Sie sagte: »Gibts die auch in anderen Farben?«
»Das bedeutet«, sagte ich, »Jeremias Holzapfel ist in einer gelben Ölzeugjacke in der Stadt unterwegs? An einem sonnigen warmen Tag wie heute?«
»Ist bestimmt ein lustiger Anblick«, sagte Esther.
6
N äher kamen wir uns nicht. Wir verließen das Haus und stiegen in Esthers blauen Saab.

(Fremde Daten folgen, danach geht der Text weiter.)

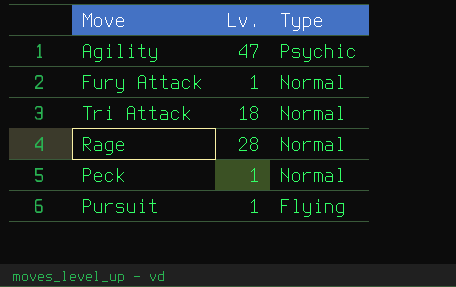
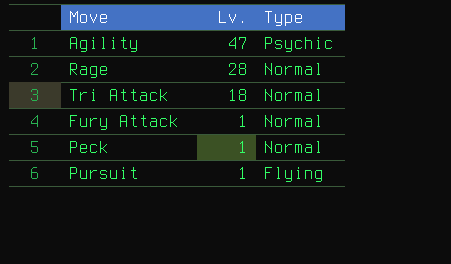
row order: Type descending -> Lv. descending

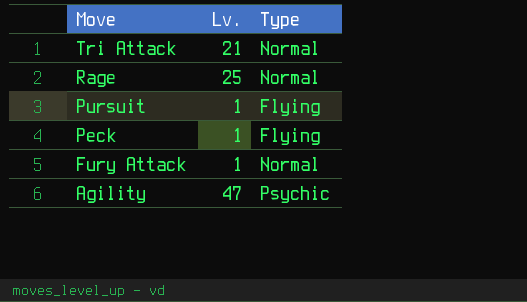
row order: Lv. descending -> Move descending
Tri Attack | Lv.: 18 -> 21
Rage | Lv.: 28 -> 25
Peck | Type: Normal -> Flying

Holzapfels Sachen lagen nach wie vor auf dem Bett. Ich war noch einmal ins Schlafzimmer gegangen und hatte mich umgesehen. Wie die unheimliche Hülle eines unsichtbar gewordenen Menschen wirkten das Blouson, die Hose, das Hemd, und ich fragte mich, warum er sich umgezogen hatte. Und warum er dazu eine Frau aufgesucht hatte, mit der er vor zehn Jahren befreundet war und zu der er keinen Kontakt mehr hatte. Und wo hatte er sich den gestrigen Tag über aufgehalten? Und wo war er jetzt?
Und was war es, das mich zwang, in diesem Schlafzimmer zu stehen und ein ungemachtes Bett anzustarren? Ich hörte, wie Esther hinter mir mit dem Hausschlüssel klirrte, ich drehte den Kopf. Aber ich schaute sie nicht an. Ich schaute an ihr vorbei oder durch sie hindurch.
Und da begriff ich, warum ich hier war. Warum ich diesem Mann hinterherlief, obwohl ich scheinbar nichts mit ihm zu tun hatte, weder privat noch beruflich.
Vollkommen falsch.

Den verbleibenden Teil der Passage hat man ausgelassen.